- [Work required]
Could you please return each line of the data that has the word "Tumor"?

--- Information supplied ---

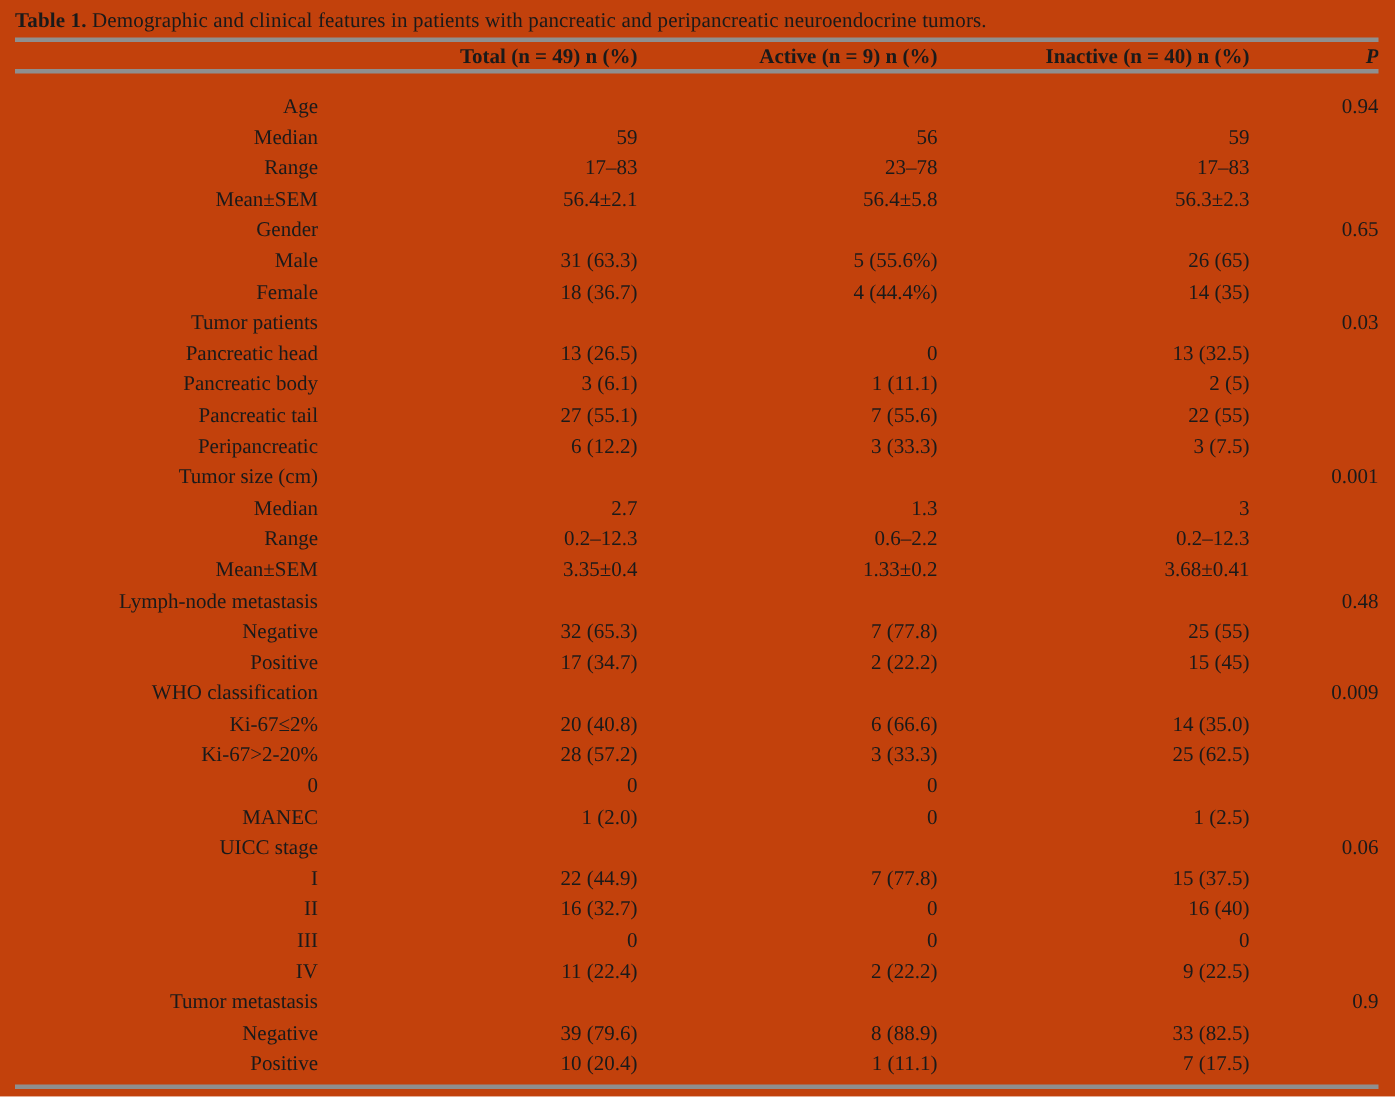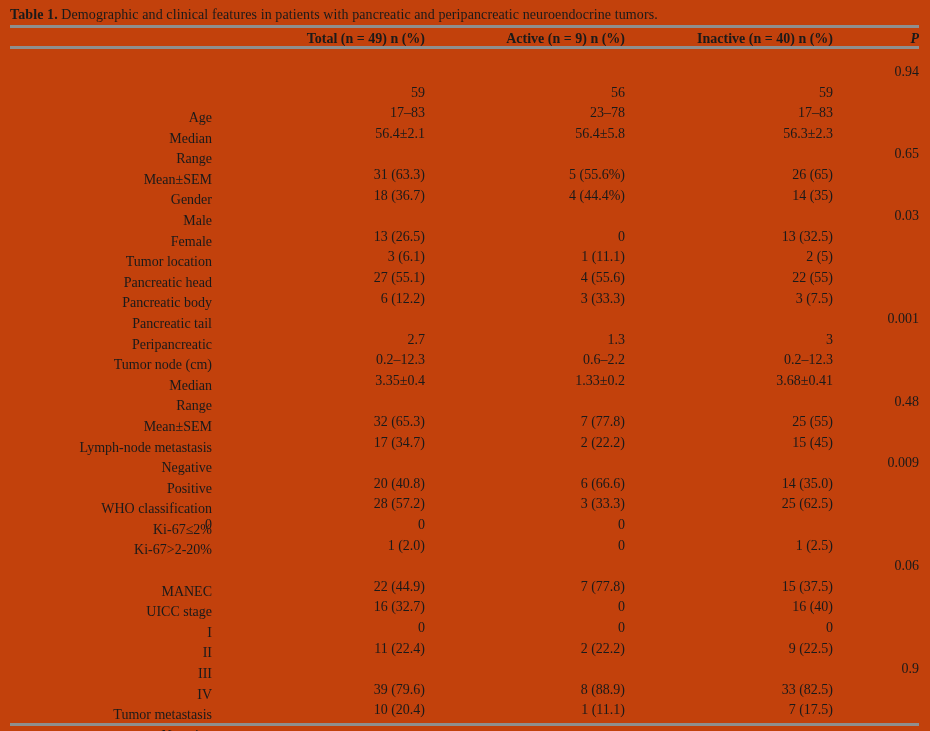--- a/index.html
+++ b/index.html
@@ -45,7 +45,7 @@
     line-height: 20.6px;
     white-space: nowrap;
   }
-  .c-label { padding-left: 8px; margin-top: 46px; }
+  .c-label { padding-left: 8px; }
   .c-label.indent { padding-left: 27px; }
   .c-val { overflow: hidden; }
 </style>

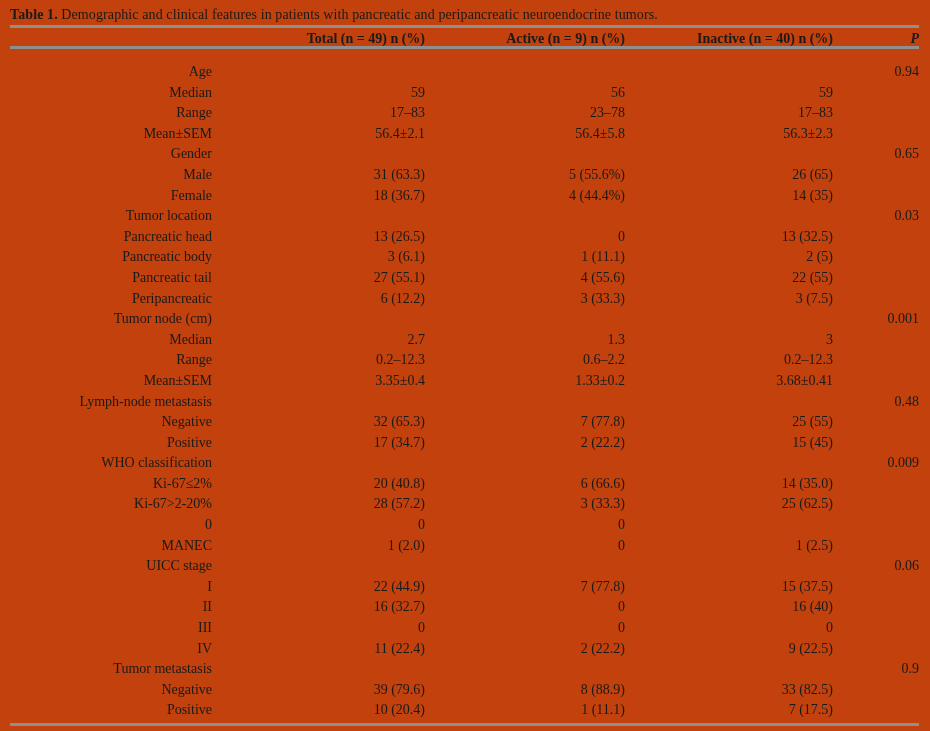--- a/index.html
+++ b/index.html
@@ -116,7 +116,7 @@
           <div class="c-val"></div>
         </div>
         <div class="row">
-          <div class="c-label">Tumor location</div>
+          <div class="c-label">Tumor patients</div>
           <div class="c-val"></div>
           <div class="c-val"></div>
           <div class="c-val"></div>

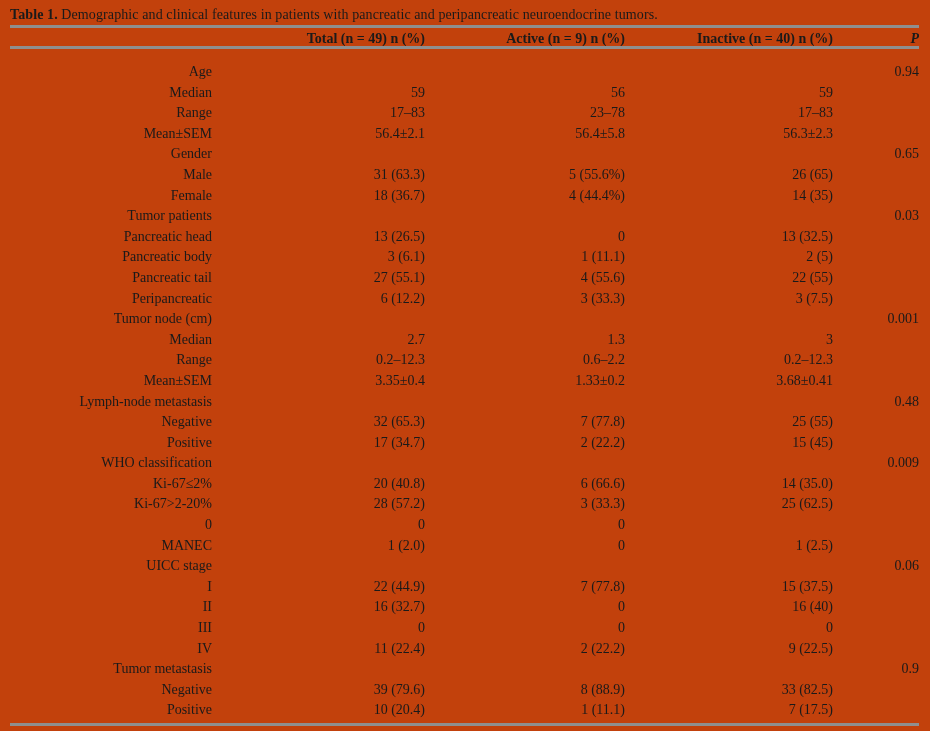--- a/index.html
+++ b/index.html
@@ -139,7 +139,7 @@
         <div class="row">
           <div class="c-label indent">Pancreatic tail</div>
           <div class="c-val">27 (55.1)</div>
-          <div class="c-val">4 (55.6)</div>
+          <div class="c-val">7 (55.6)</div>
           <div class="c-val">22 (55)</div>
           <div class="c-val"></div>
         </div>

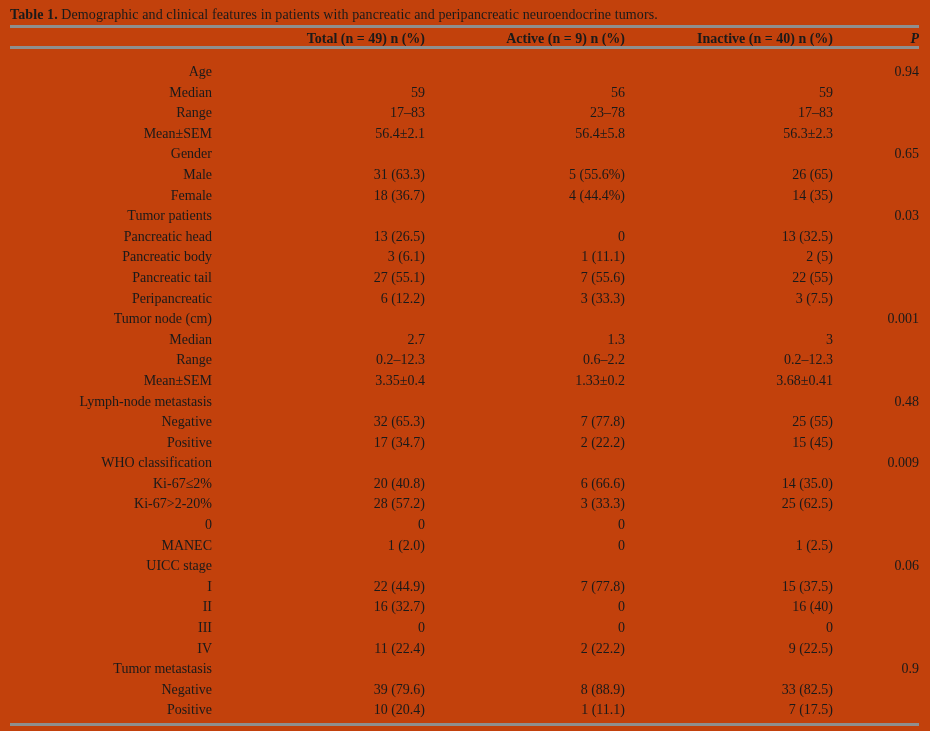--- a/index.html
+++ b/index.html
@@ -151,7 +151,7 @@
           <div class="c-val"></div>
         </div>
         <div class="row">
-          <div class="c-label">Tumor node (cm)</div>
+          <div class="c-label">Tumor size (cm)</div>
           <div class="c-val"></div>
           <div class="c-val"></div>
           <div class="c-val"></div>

---

- [Solution for this exercise]
-          <div class="c-label">Tumor location</div>
+          <div class="c-label">Tumor patients</div>
-          <div class="c-label">Tumor node (cm)</div>
+          <div class="c-label">Tumor size (cm)</div>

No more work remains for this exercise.